Liberty Munson and Garett Howardson

Not only have Joyce and Robert Hogan independently advanced the science and practice of workplace personality, but the Hogan’s joint contributions to the field are, to say the least, quite impressive. As such, the Hogan Personality Award was established in honor of the Hogans’ collective body of work and, more specifically, to recognize research advancing the understanding of personality as it relates to work performance.

 

Since its inception in 2012, five research teams have earned the honor and distinction of the Hogan Award, the first four of which are briefly described below:

  1. 2012: Brian S. Connelly and Deniz M. Ones for their paper, “An Other Perspective on Personality: Meta-Analytic Integration of Observers’ Accuracy and Predictive Validity,” which was published in Psychological Review.

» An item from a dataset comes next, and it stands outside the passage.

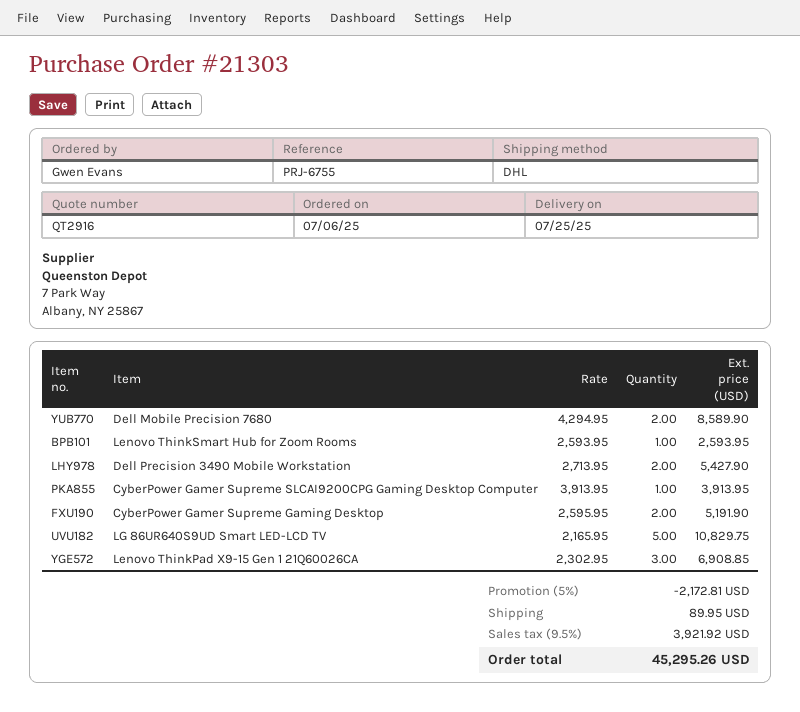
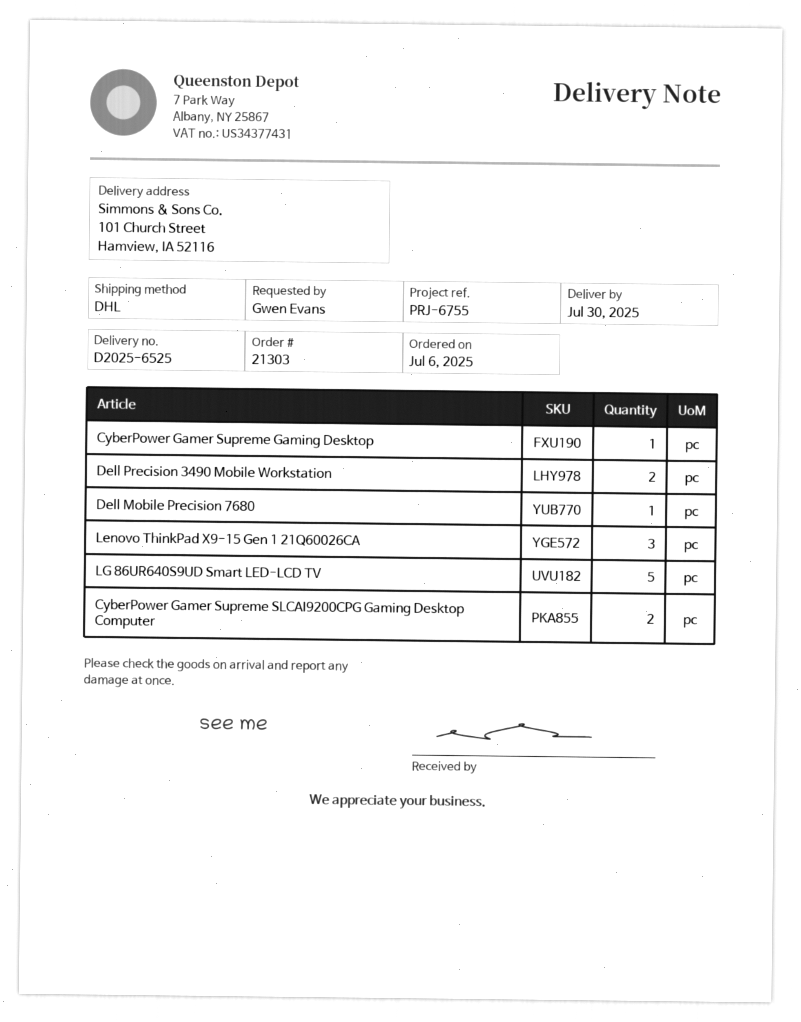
delivery date: 2025-07-25 -> 2025-07-30
Dell Mobile Precision 7680: 2 -> 1
Lenovo ThinkSmart Hub for Zoom Rooms: 1 -> none
CyberPower Gamer Supreme SLCAI9200CPG Gaming Desktop Computer: 1 -> 2
CyberPower Gamer Supreme Gaming Desktop: 2 -> 1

The authors’ paper was no small task in that the meta-analytic study’s data included 263 independent personality studies totaling 44,178 participants. The authors found that, as the title suggests, personality as rated by someone other than the individual in question can, in some instances, be more predictive of work performance and can be particularly accurate for difficult to observe traits such as emotional stability.

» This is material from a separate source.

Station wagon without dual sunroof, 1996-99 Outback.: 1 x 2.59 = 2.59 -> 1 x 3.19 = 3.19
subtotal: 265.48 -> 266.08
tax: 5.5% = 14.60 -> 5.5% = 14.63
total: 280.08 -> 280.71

  2. 2013: In-Sue Oh, Gang Wang, and Michael K. Mount for their paper, “Validity of Observer Ratings of the Five-Factor Model of Personality Traits: A Meta-Analysis” published in the Journal of Applied Psychology. The authors’ work, not unlike that of Connelly and Ones, sought to better understand non-self-reported ratings of personality (i.e., other-rated personality) using meta-analytic data from 16 studies totaling over 1,500 participants. The authors’ findings demonstrated that (a) other-rated personality predicts performance over and above self-rated personality, and (b) a wider breadth of personality traits predict performance than previously thought, when, that is, rated by someone other than the individual in question (i.e., other-rated).

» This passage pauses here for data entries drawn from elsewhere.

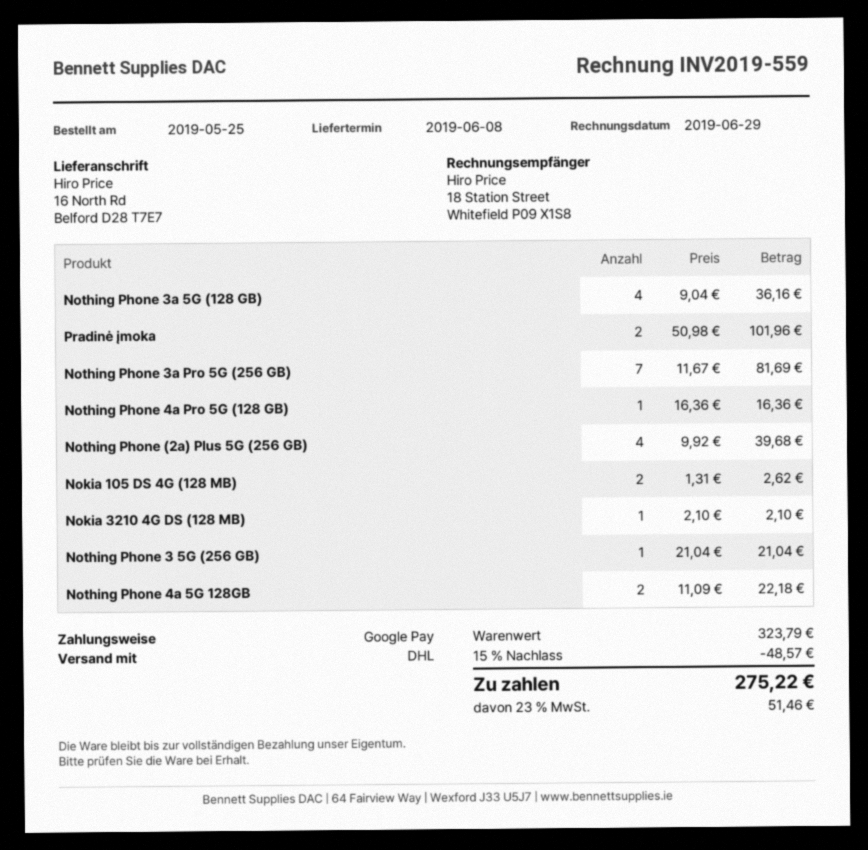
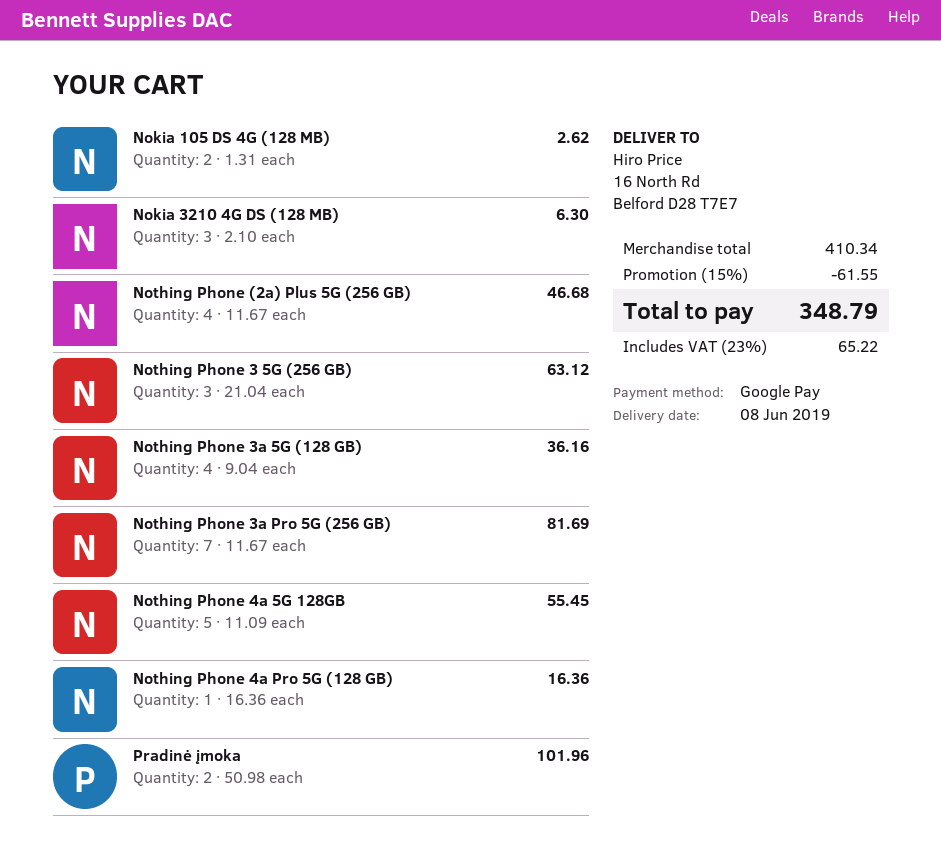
Nothing Phone (2a) Plus 5G (256 GB): 4 x 9.92 = 39.68 -> 4 x 11.67 = 46.68
Nokia 3210 4G DS (128 MB): 1 x 2.10 = 2.10 -> 3 x 2.10 = 6.30
Nothing Phone 3 5G (256 GB): 1 x 21.04 = 21.04 -> 3 x 21.04 = 63.12
Nothing Phone 4a 5G 128GB: 2 x 11.09 = 22.18 -> 5 x 11.09 = 55.45
subtotal: 323.79 -> 410.34
discount: 15% = 48.57 -> 15% = 61.55
tax: 23% = 51.46 -> 23% = 65.22
total: 275.22 -> 348.79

  3. 2014: Bart Wille, Filip De Fruyt, and Barbara De Clercq for their paper entitled, “Expanding and Reconceptualizing Aberrant Personality at Work: Validity of Five-Factor Model Aberrant Personality Tendencies to Predict Career Outcomes.” Using a well-known personality framework—the five-factor model—the authors reconceptualized how distinct traits within that framework might be recombined to create six different aberrant personality tendencies: antisocial, narcissistic, borderline, schizotypal, obsessive-compulsive, and avoidant. Importantly, however, the authors collected data on these tendencies at two points in time, once at the beginning of the participants’ career and then again 15 years into their career. The authors found that the tendencies above were highly stable across time. Further, the findings indicated that, with the exception of obsessive-compulsive, all aberrant personality tendencies predicted career outcomes over and above the more traditional conceptualization and implementation of the five-factor model.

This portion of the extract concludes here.